▶

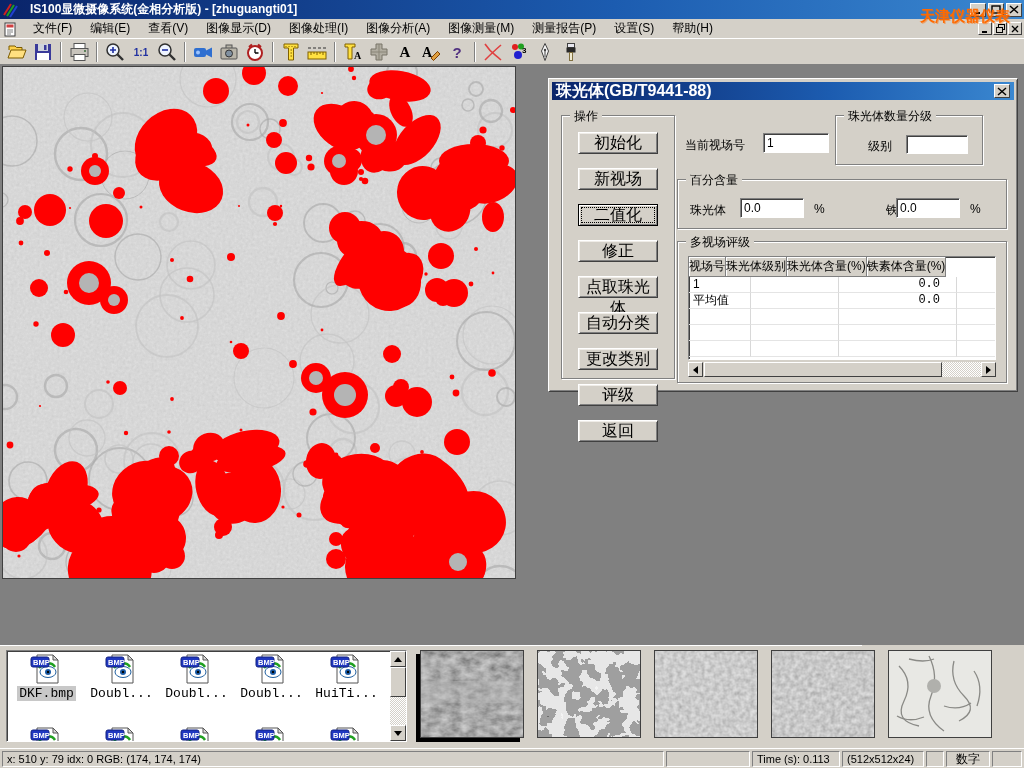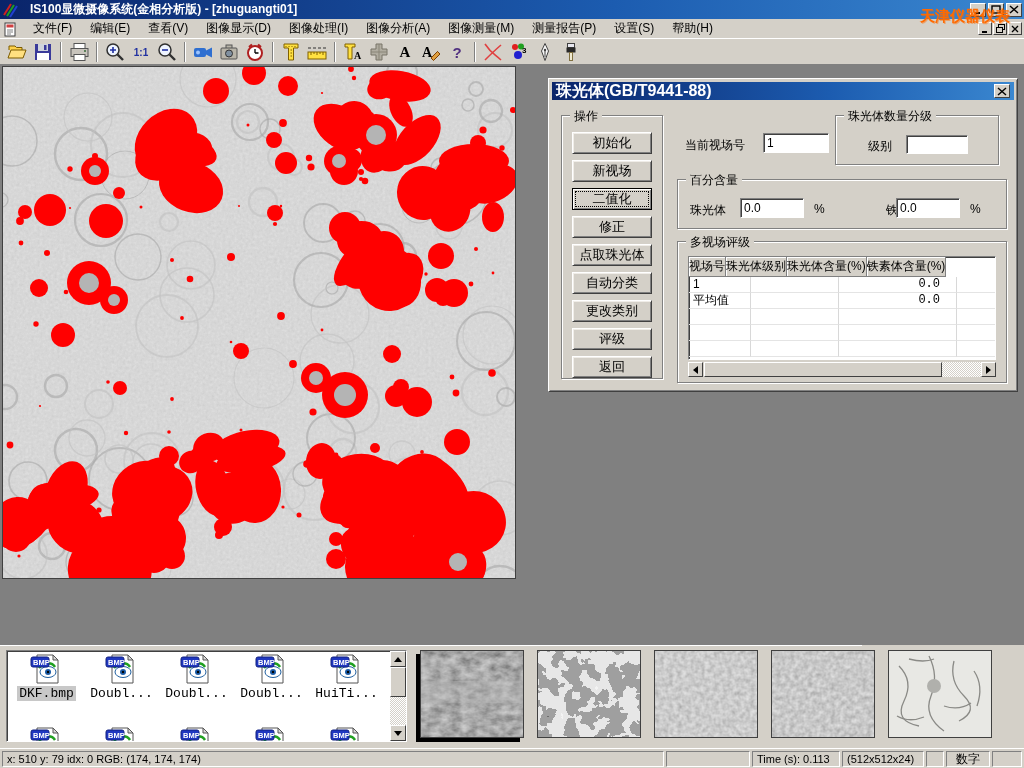"操作" div.groupbox { width: 102px -> 114px }
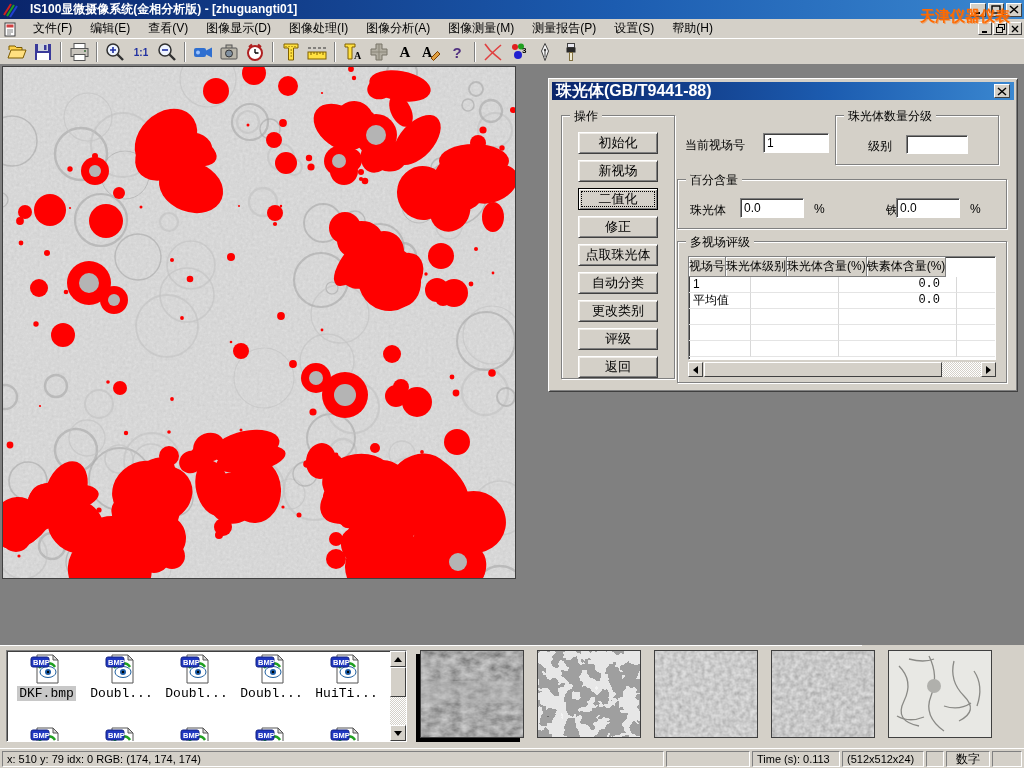"珠光体数量分级" div.groupbox { width: 164px -> 148px }
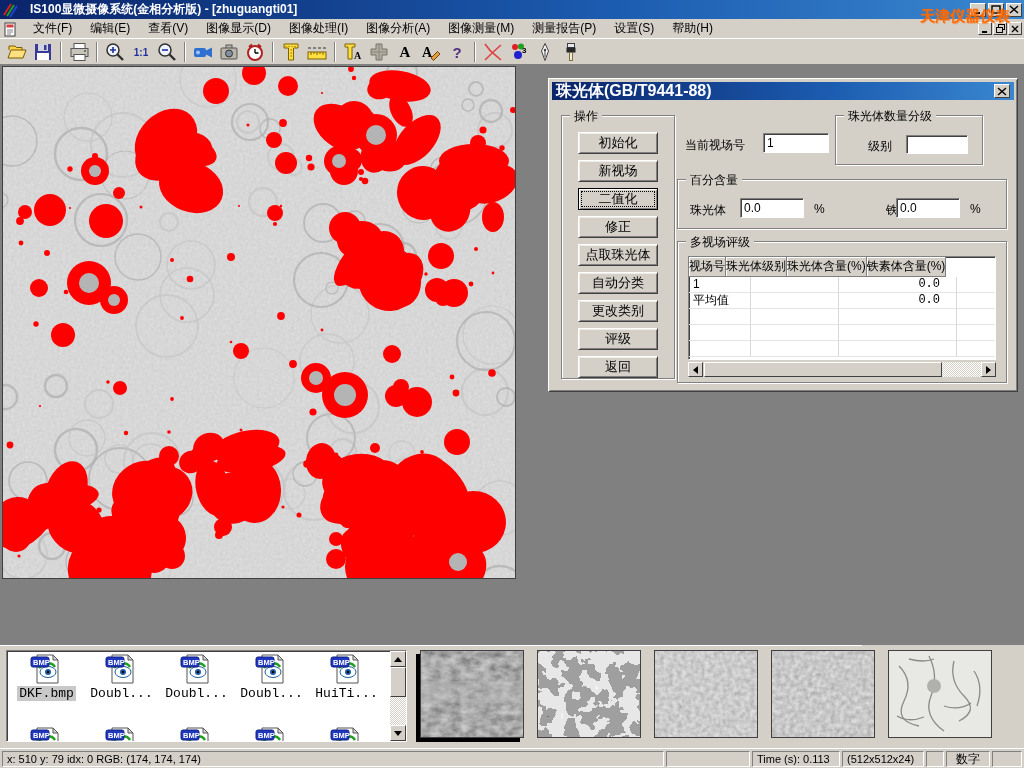"初始化" .op-btn { font-size: 13px -> 16px; margin: 4px auto 6px -> 4px auto 14px }
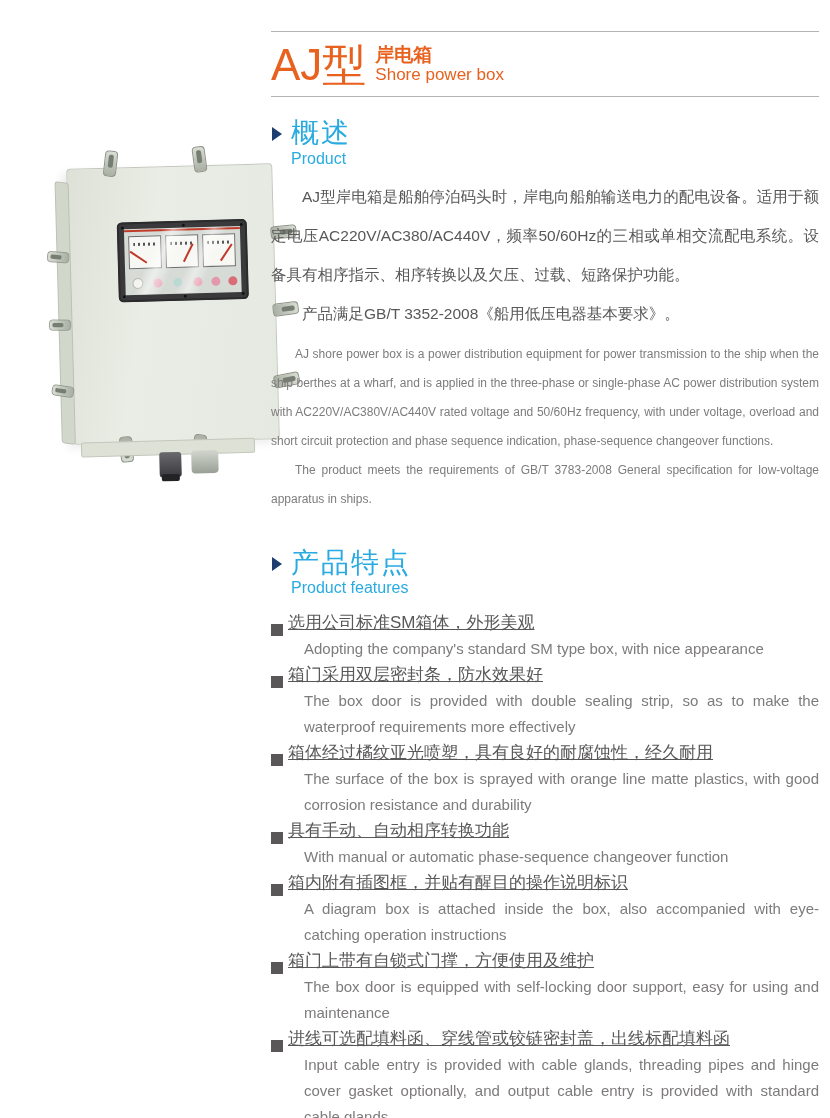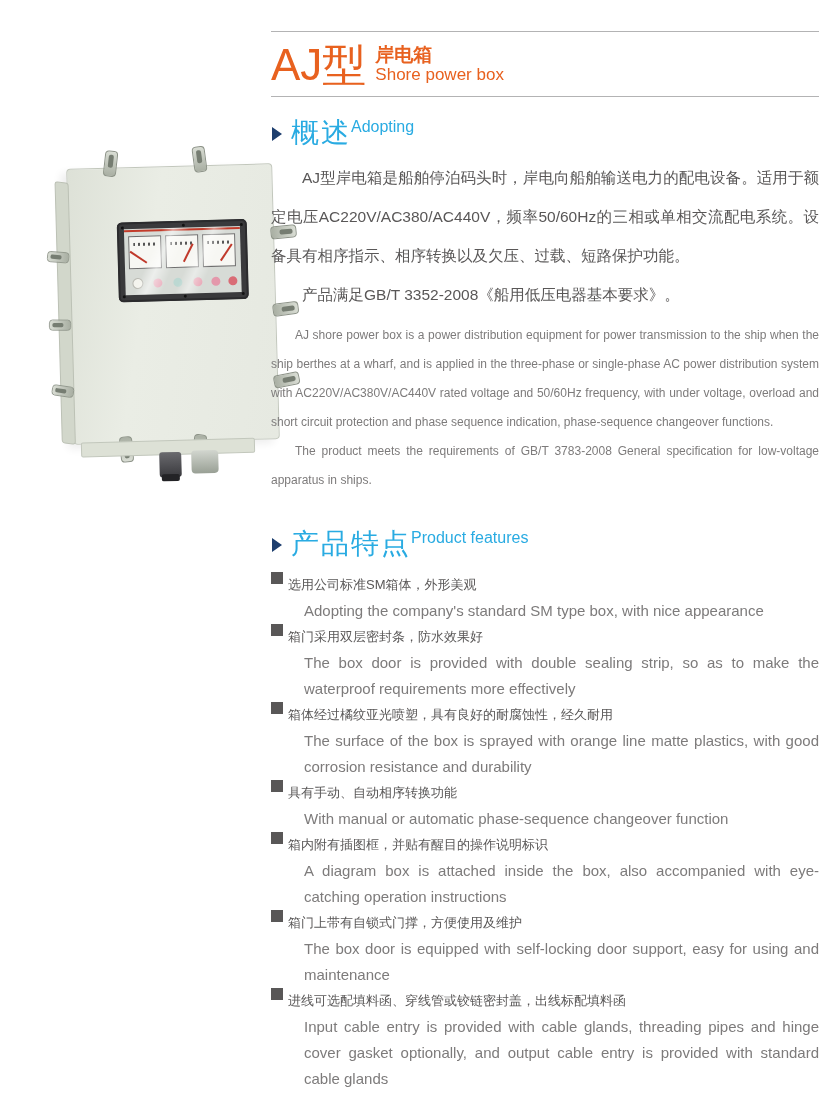"概述" .sec-titles { flex-direction: row -> column }
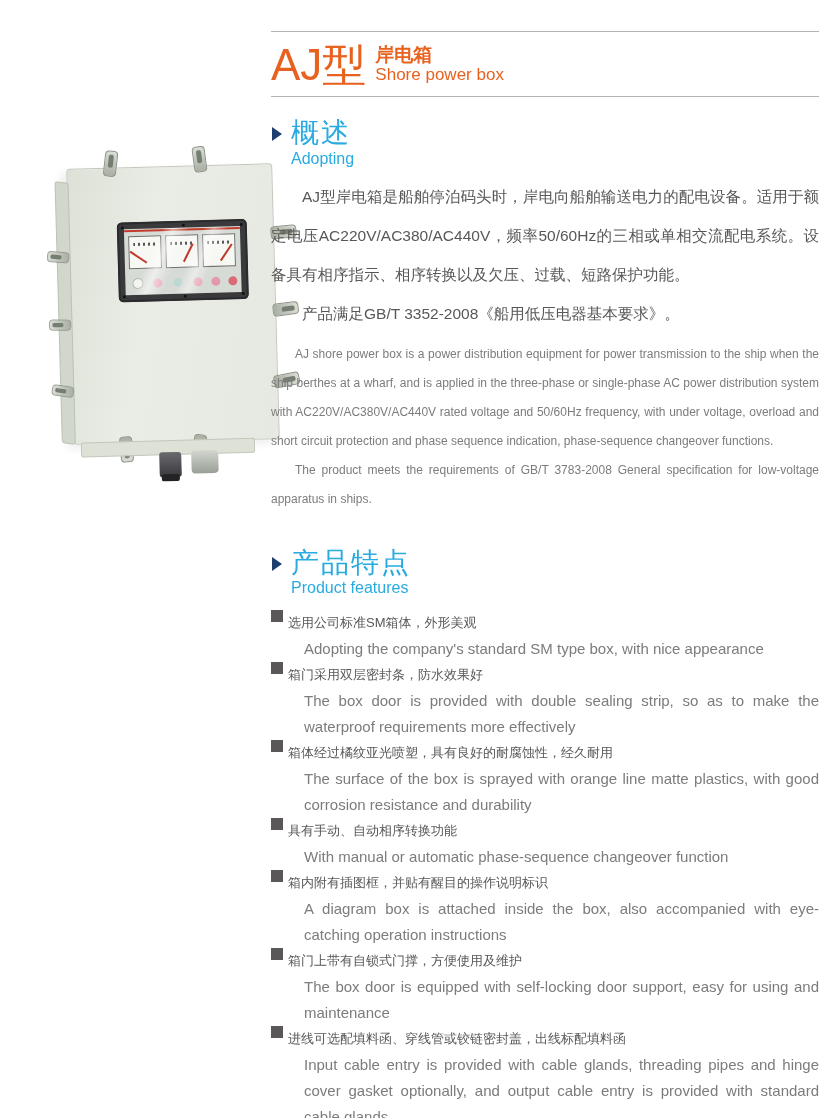"Adopting" span.sec-sub { text: Adopting -> Product }
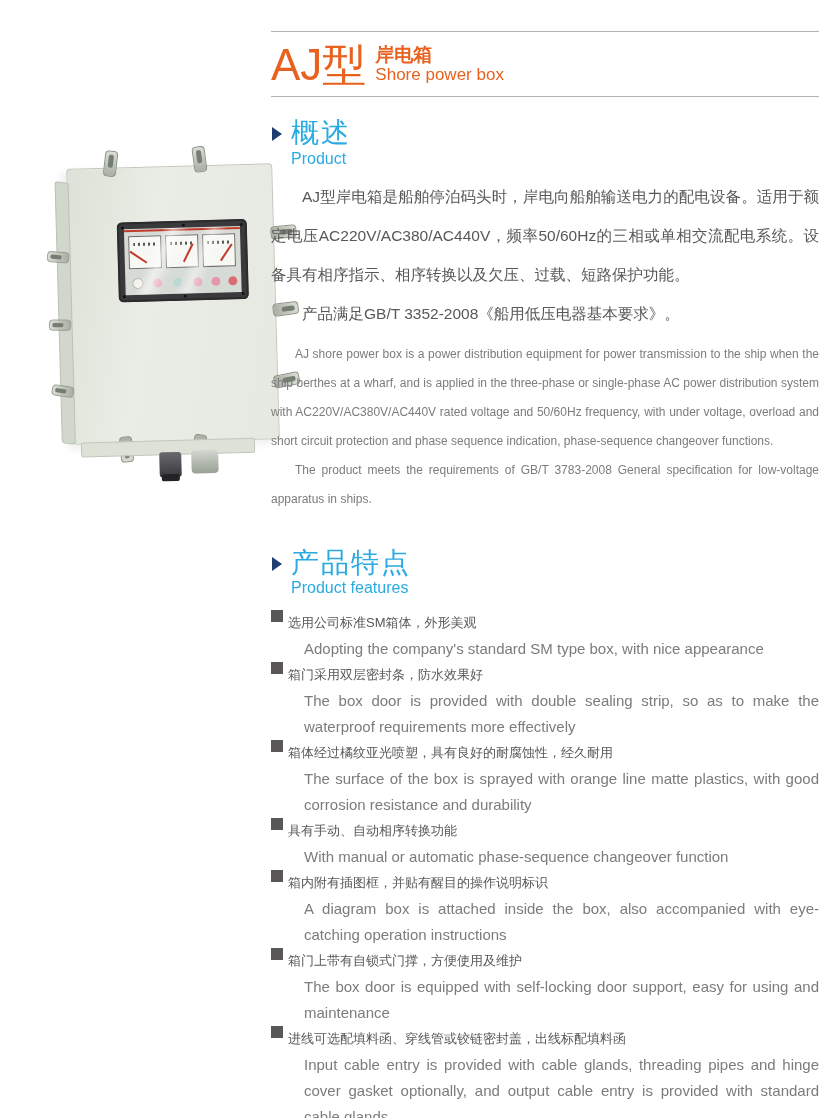"选用公司标准SM箱体，外形美观" .feat-cn { align-items: flex-start -> flex-end; font-size: 13px -> 17px; text-decoration: none -> underline }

◀

» **Activity**:
Print the material above exactly as it appears, but not its pictures.

» **Task output**:
"操作" div.groupbox { width: 102px -> 114px }
"珠光体数量分级" div.groupbox { width: 164px -> 148px }
"初始化" .op-btn { font-size: 13px -> 16px; margin: 4px auto 6px -> 4px auto 14px }
"概述" .sec-titles { flex-direction: row -> column }
"Adopting" span.sec-sub { text: Adopting -> Product }
"选用公司标准SM箱体，外形美观" .feat-cn { align-items: flex-start -> flex-end; font-size: 13px -> 17px; text-decoration: none -> underline }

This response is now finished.